Oh JY, Kim TW, Jeong HJ, Lee HJ, Ryu JS, Wee WR, Heo JW, Kim MK - Mediators Inflamm. (2014)

Bottom Line: The hMSCs did not reduce the levels of IL-1β, IL-6, IL-12, and IL-23 which are the cytokines that drive Th1/Th17 differentiation.Also, hMSCs did not induce CD4(+)CD25(+)Foxp3(+) cells.Our results support suggestions that hMSCs may offer a therapy for autoimmune diseases mediated by Th1/Th17 responses.

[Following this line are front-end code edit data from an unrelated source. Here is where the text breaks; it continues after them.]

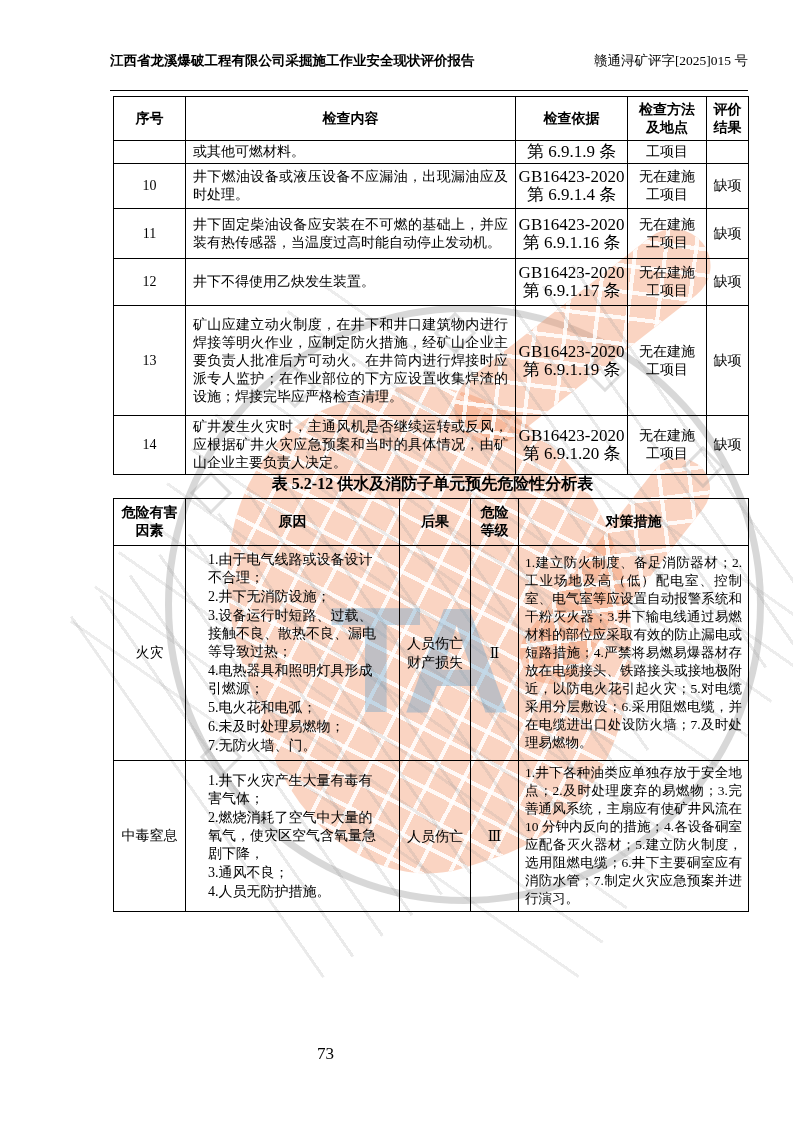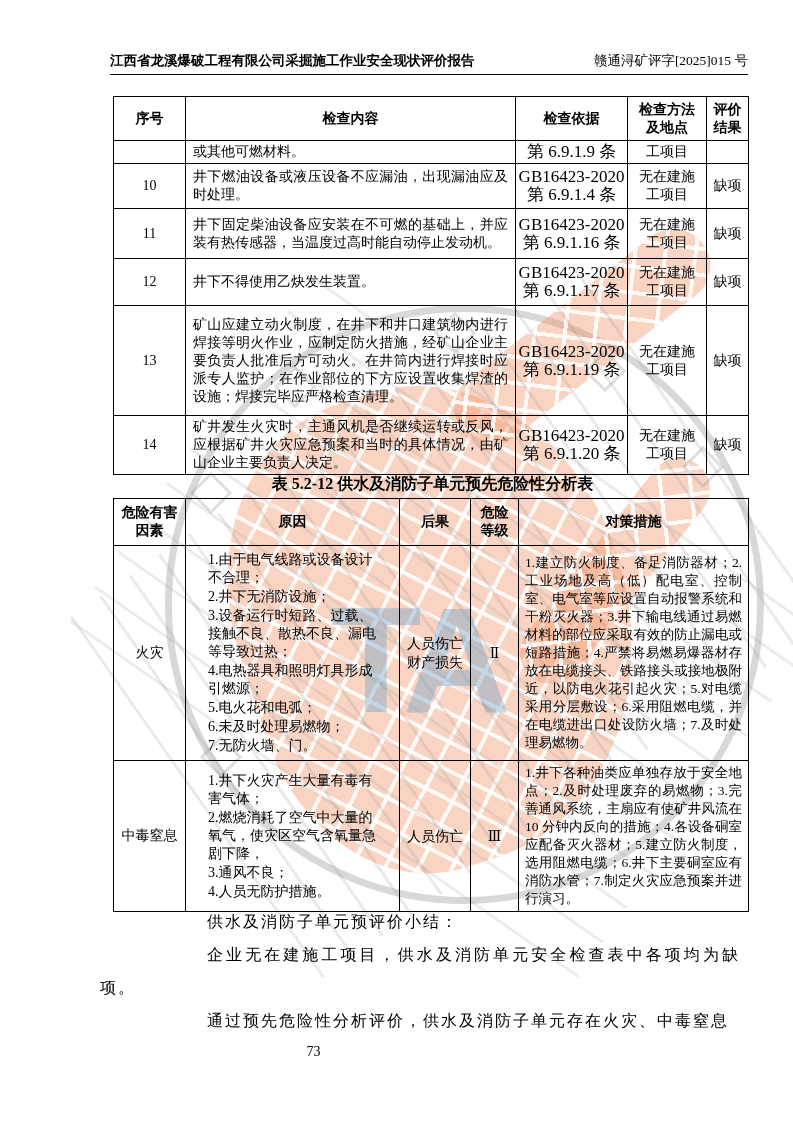--- a/index.html
+++ b/index.html
@@ -18,21 +18,21 @@
                repeating-linear-gradient(-45deg,rgba(255,255,255,0.85) 0 4px,transparent 4px 30px);}
   .wm-gray{position:absolute;left:140px;top:400px;width:620px;height:440px;opacity:0.8;}
   .wm-g1{transform:rotate(-35deg);background:repeating-linear-gradient(90deg,rgba(150,150,150,0.25) 0 3px,transparent 3px 36px);}
   .wm-g2{transform:rotate(35deg);background:repeating-linear-gradient(0deg,rgba(150,150,150,0.22) 0 3px,transparent 3px 42px);}
   .wm-letters{position:absolute;left:330px;top:585px;font-family:"Liberation Sans","DejaVu Sans",sans-serif;
     font-weight:bold;font-size:150px;line-height:1;letter-spacing:-8px;color:rgba(96,158,199,0.38);}
   .wm-mark{position:absolute;width:24px;height:24px;border:3px solid rgba(150,150,150,0.30);transform:rotate(45deg);}
 
   
   .doc-header{position:absolute;left:110px;top:52px;width:638px;display:flex;justify-content:space-between;
-    align-items:flex-end;border-bottom:1.5px solid #000;padding-bottom:4px;font-size:13.5px;}
+    align-items:flex-end;border-bottom:1.5px solid #000;padding-bottom:20px;font-size:13.5px;}
   .doc-header .hl{font-weight:bold;}
 
   
   table{border-collapse:collapse;table-layout:fixed;position:absolute;left:113px;width:635px;}
   td{border:1px solid #000;vertical-align:middle;overflow:hidden;}
   .t1{top:96px;}
   .t2{top:498px;}
   .th{font-weight:bold;text-align:center;font-size:14px;line-height:18px;}
   .c-no{ text-align:center;font-size:14px;}
   .c-content{font-size:14px;line-height:18px;padding:2px 7px;text-align:justify;}
@@ -46,21 +46,21 @@
   .c-level{text-align:center;font-size:14px;}
   .c-measures{font-size:13.5px;line-height:18px;padding:3px 6px;text-align:justify;}
 
   .pha-title{position:absolute;left:0;top:474px;width:793px;text-align:center;font-weight:bold;font-size:16px;margin-left:36px;}
 
   
   .summary{position:absolute;left:100px;top:905px;width:640px;font-size:16px;line-height:33px;
     letter-spacing:2px;text-align:justify;}
   .summary p{margin:0;text-indent:107px;}
 
-  .page-number{position:absolute;left:0;top:1044px;width:627px;text-align:center;font-size:14px;}
+  .page-number{position:absolute;left:12px;top:1044px;width:627px;text-align:center;font-size:17px;}
 </style>
 </head>
 <body>
 
 <div class="page">
 
   <div class="watermark">
     <div class="wm-ring"></div>
     <div class="wm-blob">
         <div class="wm-hatch"></div>
@@ -223,21 +223,16 @@
       </td>
       <td class="c-cons">
         <div>人员伤亡</div>
       </td>
       <td class="c-level">Ⅲ</td>
       <td class="c-measures">1.井下各种油类应单独存放于安全地点；2.及时处理废弃的易燃物；3.完善通风系统，主扇应有使矿井风流在 10 分钟内反向的措施；4.各设备硐室应配备灭火器材；5.建立防火制度，选用阻燃电缆；6.井下主要硐室应有消防水管；7.制定火灾应急预案并进行演习。</td>
     </tr>
   </tbody>
     </table>
 
-  <div class="summary">
-    <p>供水及消防子单元预评价小结：</p>
-    <p>企业无在建施工项目，供水及消防单元安全检查表中各项均为缺项。</p>
-    <p>通过预先危险性分析评价，供水及消防子单元存在火灾、中毒窒息</p>
-  </div>
 
   <div class="page-number">73</div>
 
 </div>
 
 </body></html>

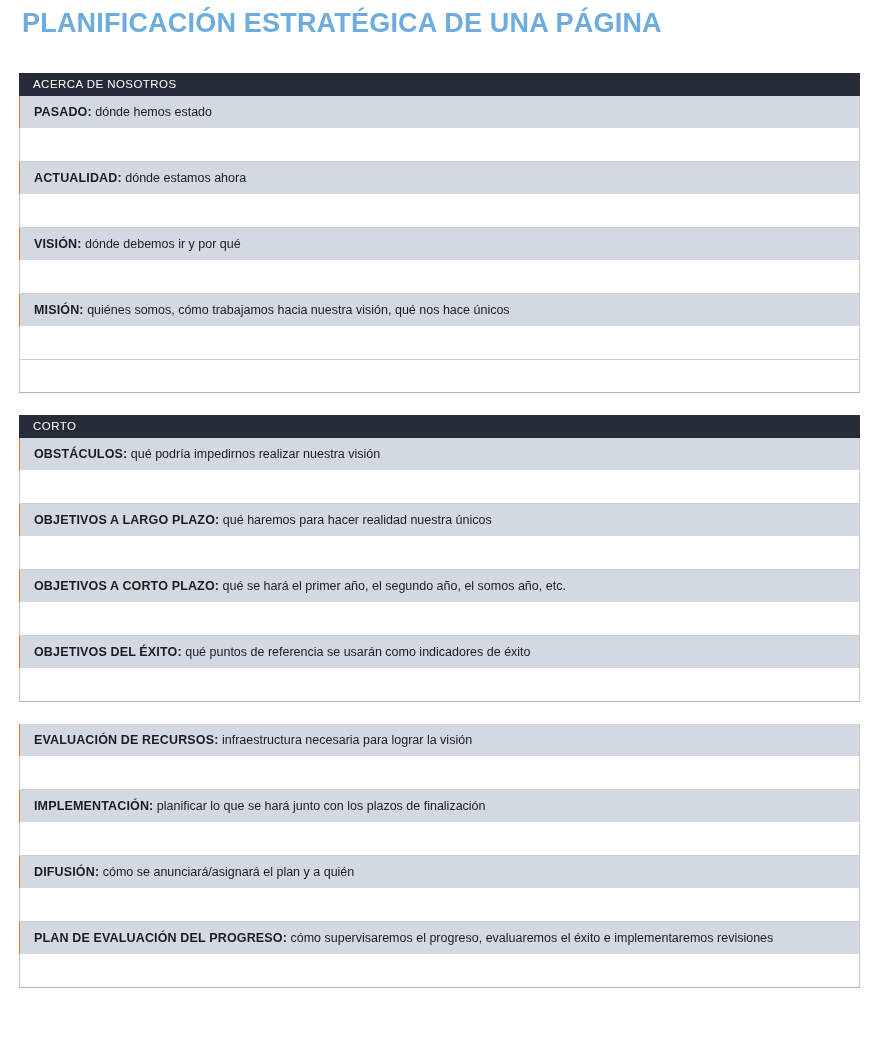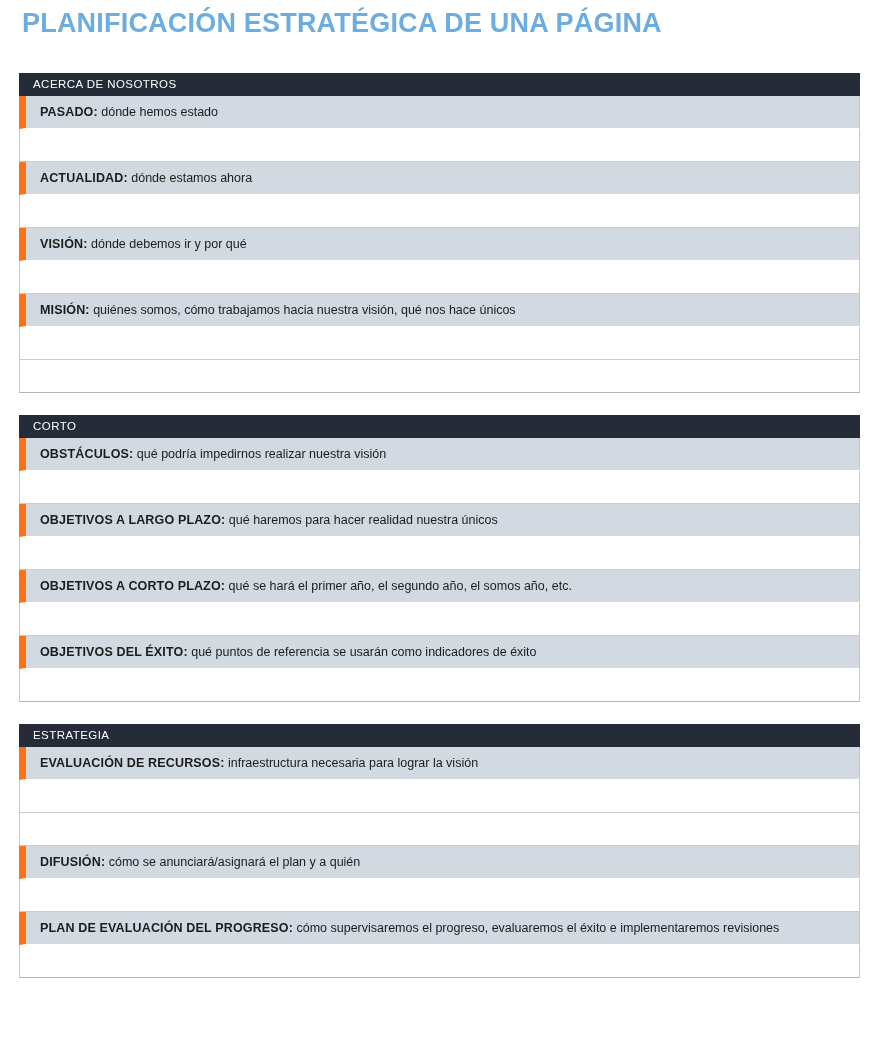--- a/index.html
+++ b/index.html
@@ -59,21 +59,21 @@
     height: 23px;
     line-height: 23px;
     padding: 0 0 0 14px;
     box-sizing: border-box;
     overflow: hidden;
     white-space: nowrap;
   }
 
   .row-label {
     background: #D2D9E1;
-    border-left: 7px solid #f97316;
+    border-left: 1px solid #f97316;
     border-right: 1px solid #C2C8D0;
     border-bottom: 1px solid #FFFFFF;
     box-sizing: border-box;
     height: 33px;
     line-height: 33px;
     padding: 0 6px 0 14px;
     font-size: 12.5px;
     color: #1C1C1C;
     white-space: nowrap;
     overflow: hidden;
@@ -124,23 +124,23 @@
         <div class="row-label"><span class="lbl">OBSTÁCULOS:</span><span class="desc"> qué podría impedirnos realizar nuestra visión</span></div>
         <div class="row-blank"></div>
         <div class="row-label"><span class="lbl">OBJETIVOS A LARGO PLAZO:</span><span class="desc"> qué haremos para hacer realidad nuestra únicos</span></div>
         <div class="row-blank"></div>
         <div class="row-label"><span class="lbl">OBJETIVOS A CORTO PLAZO:</span><span class="desc"> qué se hará el primer año, el segundo año, el somos año, etc.</span></div>
         <div class="row-blank"></div>
         <div class="row-label"><span class="lbl">OBJETIVOS DEL ÉXITO:</span><span class="desc"> qué puntos de referencia se usarán como indicadores de éxito</span></div>
         <div class="row-blank"></div>
       </div>
       <div class="section">
-        <div class="section-header">ESTRATEGIA</div>
         <div class="row-label"><span class="lbl">EVALUACIÓN DE RECURSOS:</span><span class="desc"> infraestructura necesaria para lograr la visión</span></div>
         <div class="row-blank"></div>
+        <div class="row-label"><span class="lbl">IMPLEMENTACIÓN:</span><span class="desc"> planificar lo que se hará junto con los plazos de finalización</span></div>
         <div class="row-blank"></div>
         <div class="row-label"><span class="lbl">DIFUSIÓN:</span><span class="desc"> cómo se anunciará/asignará el plan y a quién</span></div>
         <div class="row-blank"></div>
         <div class="row-label"><span class="lbl">PLAN DE EVALUACIÓN DEL PROGRESO:</span><span class="desc"> cómo supervisaremos el progreso, evaluaremos el éxito e implementaremos revisiones</span></div>
         <div class="row-blank"></div>
       </div>
     </div>
 
 </div>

View Article: PubMed Central - PubMed

Affiliation: Department of Ophthalmology, Seoul National University Hospital, Seoul 110-744, Republic of Korea ; Laboratory of Ocular Regenerative Medicine and Immunology, Seoul Artificial Eye Center, Seoul National University Hospital Biomedical Research Institute, Seoul 110-744, Republic of Korea.

ABSTRACT
Autoimmune uveitis is one of the leading causes of blindness. We here investigated whether intraperitoneal administration of human mesenchymal stem/stromal cells (hMSCs) might prevent development of experimental autoimmune uveitis (EAU) in mice. Time course study showed that the number of IFN-γ- or IL-17-expressing CD4(+) T cells was increased in draining lymph nodes (DLNs) on the postimmunization day 7 and decreased thereafter. The retinal structure was severely disrupted on day 21. An intraperitoneal injection of hMSCs at the time of immunization protected the retina from damage and suppressed the levels of proinflammatory cytokines in the eye. Analysis of DLNs on day 7 showed that hMSCs decreased the number of Th1 and Th17 cells. The hMSCs did not reduce the levels of IL-1β, IL-6, IL-12, and IL-23 which are the cytokines that drive Th1/Th17 differentiation. Also, hMSCs did not induce CD4(+)CD25(+)Foxp3(+) cells. However, hMSCs increased the level of an immunoregulatory cytokine IL-10 and the population of IL-10-expressing B220(+)CD19(+) cells. Together, data demonstrate that hMSCs attenuate EAU by suppressing Th1/Th17 cells and induce IL-10-expressing B220(+)CD19(+) cells. Our results support suggestions that hMSCs may offer a therapy for autoimmune diseases mediated by Th1/Th17 responses.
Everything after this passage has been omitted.